Jamais, texte n’a aussi mal porté son titre. Dans une tribune publiée avant-hier, l’universitaire sénégalais Felwine Sarr fait part de son indignation du traitement raciste dont l’Afrique fait objet depuis le début de la pandémie du coronavirus. Mais, alors qu’il promet de prendre la parole après la crise, l’excellent professeur n’a pas pu résister à la tentation de la réplique face à ce qu’il appelle «la vieille condescendance raciste qui méprise la réalité». Mais l’économiste ne se limite pas qu’aux autres. Il décrit également la brutalité policière aux premiers jours du couvre-feu, ou encore la nomination du commissaire Arona Sy.
Le coronavirus continue sa progression dans presque tous les pays du Nord. Beaucoup de pays européens, comme la France, vont entrer en récession. Les États-Unis, première puissance mondiale, est presque à terre, surpris par une vague épidémique qui ne fait pas de différence entre riche et pauvre ou entre noir et blanc. En Angleterre, le Premier ministre Boris Johnson était encore à l’hôpital jusqu'à hier. En définitive, c’est le monde occidental qui fait le plus les frais de la pandémie née en Chine à la fin de l’année 2019. Pourtant, c’est à l’Afrique, jusqu’ici le continent le moins touché, qu’on prédit le pire. Et ce n’est pour plaire à certains d’entre nous. Felwine Sarr est de ceux-là qui ne digèrent pas les prédictions de l’apocalypse en Afrique.
Dans une tribune signée en début de semaine dans un média allemand, l’universitaire sénégalais promet : «nous parlerons après la crise !». Mais déjà, l’économiste a tenu à dire à qui veut l’entendre ses quatre vérités. Indigné du traitement raciste dont l’Afrique fait objet depuis le début de la pandémie du coronavirus, le professeur n’y est pas allé en douce. «Étranges moments où la vie est réduite à ses fonctions élémentaires, biologique, végétative. Dans lequel vous vous limitez au maintien de votre santé. Et donc évitez l'autre, porteur potentiel de cette maladie insidieuse et invisible. Étrange moment où vous réalisez que vivre est plus que vous maintenir en vie, cela signifie vivre avec les autres, en relation avec les autres», introduit-il.

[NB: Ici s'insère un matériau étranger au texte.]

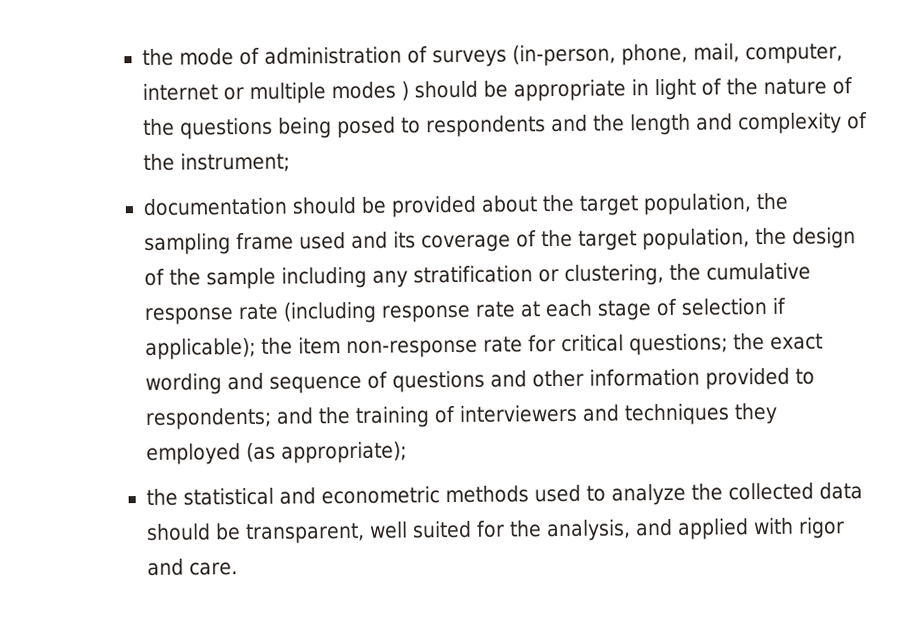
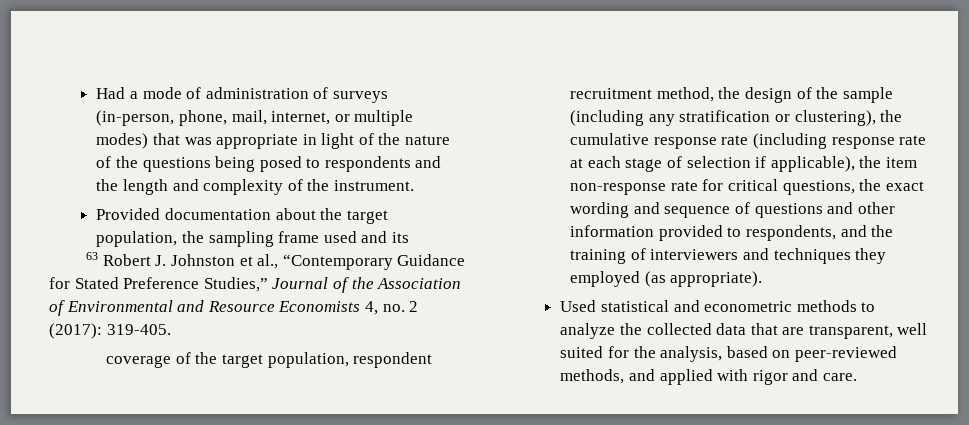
- the mode of administration of surveys (in-person, phone, mail, computer, internet or multiple modes ) should be appropriate in light of the nature of the questions being posed to respondents and the length and complexity of the instrument;
- documentation should be provided about the target population, the sampling frame used and its coverage of the target population, the design of the sample including any stratification or clustering, the cumulative response rate (including response rate at each stage of selection if applicable); the item non-response rate for critical questions; the exact wording and sequence of questions and other information provided to respondents; and the training of interviewers and techniques they employed (as appropriate);
- the statistical and econometric methods used to analyze the collected data should be transparent, well suited for the analysis, and applied with rigor and care.
+ Had a mode of administration of surveys (in-person, phone, mail, internet, or multiple modes) that was appropriate in light of the nature of the questions being posed to respondents and the length and complexity of the instrument.
+ Provided documentation about the target population, the sampling frame used and its
+ 63 Robert J. Johnston et al., “Contemporary Guidance for Stated Preference Studies,” Journal of the Association of Environmental and Resource Economists 4, no. 2 (2017): 319-405.
+ coverage of the target population, respondent recruitment method, the design of the sample (including any stratification or clustering), the cumulative response rate (including response rate at each stage of selection if applicable), the item non-response rate for critical questions, the exact wording and sequence of questions and other information provided to respondents, and the training of interviewers and techniques they employed (as appropriate).
+ Used statistical and econometric methods to analyze the collected data that are transparent, well suited for the analysis, based on peer-reviewed methods, and applied with rigor and care.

Dakar, de ville où les proxémies sont fortes à ville fantôme
Décrivant Dakar, une ville où les proxémies sont fortes, l’économiste indique qu’au Sénégal, on se salue en se touchant. «Vous vous serrez la main. Parfois, vous les mettez sur le front et le cœur de l'autre personne. La vie signifie être ensemble. Vous formez des groupes, sur des bancs, dans les entrées des maisons, pour le thé, dans les stands de nourriture, dans les bus. Vous formez un corps social». Et sans transition, l’écrivain aborde la situation actuelle. «La ville est fantomatique. La peur a frappé les âmes. Surtout, celle des citadins, qui sont connectés à leurs écrans 24h/24 et fournissent toujours les mêmes informations, ad nauseam. Le nombre croissant de personnes infectées. La mort qui broie et tond. Déficits du système de santé. La peur. Ayez toujours peur», invite-t-il.
«La crise est un cadeau pour les puissants à resserrer les vis»
La peur qui est l’origine de l’instauration du couvre-feu qui va de 20 heures à 6 heures du matin. «Le premier jour, la police a battu tous ceux qui étaient en retard. Des adolescents, des chauffeurs de taxi, des pères à leurs portes. Infirmières et infirmières qui n'ont pas pu trouver d'autobus pour rentrer chez elles. Cette culture de la violence d'État remonte à l'époque coloniale», assure-t-il, indiquant que nos États postcoloniaux l’ont adoptée à leurs fins. «Le peuple, un bétail qui est tenu en échec au lieu d'être nettoyé. Le président de ce pays a nommé un commissaire pour cette tâche, qui a acquis une notoriété grâce à la brutalité avec laquelle il a agi lors des manifestations de 2012 contre le troisième mandat d'Abdoulaye Wade. A cette époque, il y avait une dizaine de morts. La crise est un cadeau pour les puissants à resserrer les vis», déplore-t-il.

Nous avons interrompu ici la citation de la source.